Kontrola NIK objęła okres 2007-2014. We wnioskach pokontrolnych Izba zwróciła m.in. uwagę na konieczność doprowadzenia do przejęcia przez SRK zadań Centralnej Pompowni "Bolko" w Bytomiu, dotyczących odwadniania wyrobisk nieczynnych kopalń rud cynku i ołowiu. Efektem ma być obniżenie kosztów odwadniania oraz skuteczniejsza kontrola wydawania publicznych pieniędzy na ten cel.
Izba postulowała też uwzględnianie w decyzjach dotyczących dalszego działania poszczególnych kopalń nie tylko uwarunkowań ekonomicznych oraz geologicznych samej kopalni, ale też corocznych kwot dotacji z budżetu państwa na jej ochronę przed zagrożeniem zalania ze strony sąsiednich, zlikwidowanych kopalń - tak, aby można było określić rzeczywiste koszty prowadzonego w takich warunkach wydobycia węgla.

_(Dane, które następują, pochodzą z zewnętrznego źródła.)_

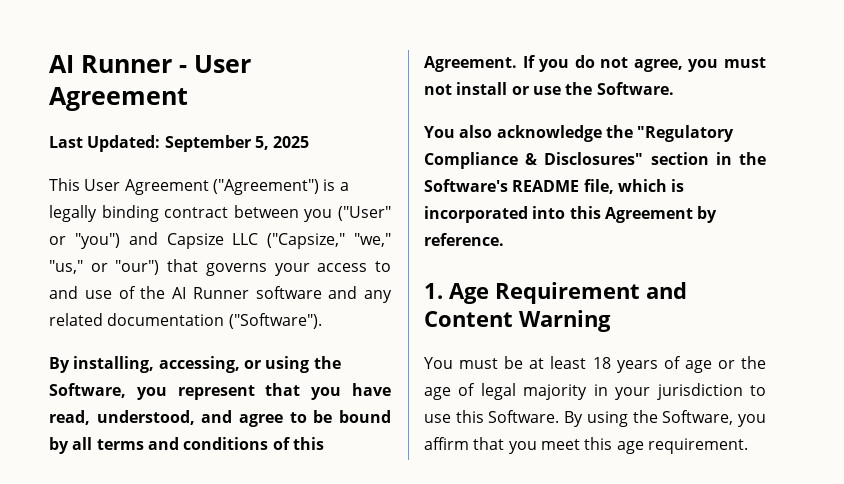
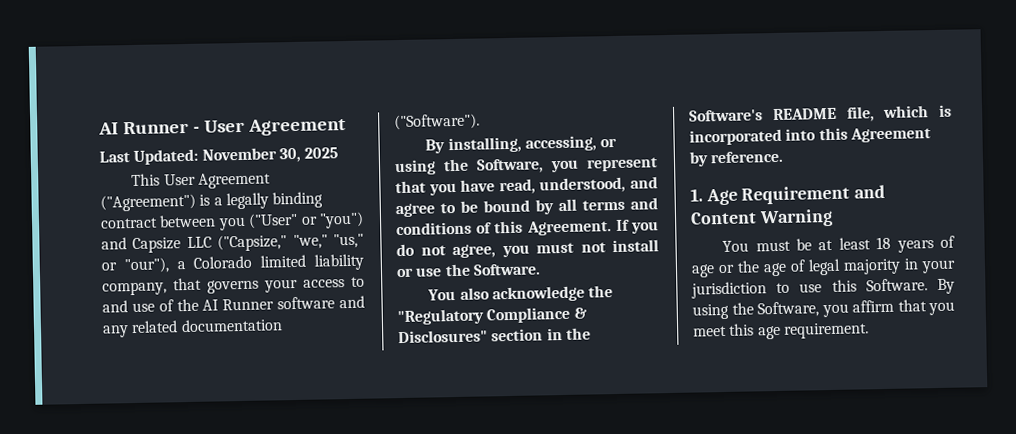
- Last Updated: September 5, 2025
+ Last Updated: November 30, 2025
- This User Agreement ("Agreement") is a legally binding contract between you ("User" or "you") and Capsize LLC ("Capsize," "we," "us," or "our") that governs your access to and use of the AI Runner software and any related documentation ("Software").
+ This User Agreement ("Agreement") is a legally binding contract between you ("User" or "you") and Capsize LLC ("Capsize," "we," "us," or "our"), a Colorado limited liability company, that governs your access to and use of the AI Runner software and any related documentation ("Software").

Inny postulat Izby dotyczył wdrożenia rozwiązań prowadzących do ograniczenia lub rezygnacji z pomocy państwa dla górnictwa węgla kamiennego w zakresie odwadniania wyrobisk nieczynnych kopalń; chodzi o zmianę i zapewnienie stabilnych źródeł finansowania tych procesów w przyszłości.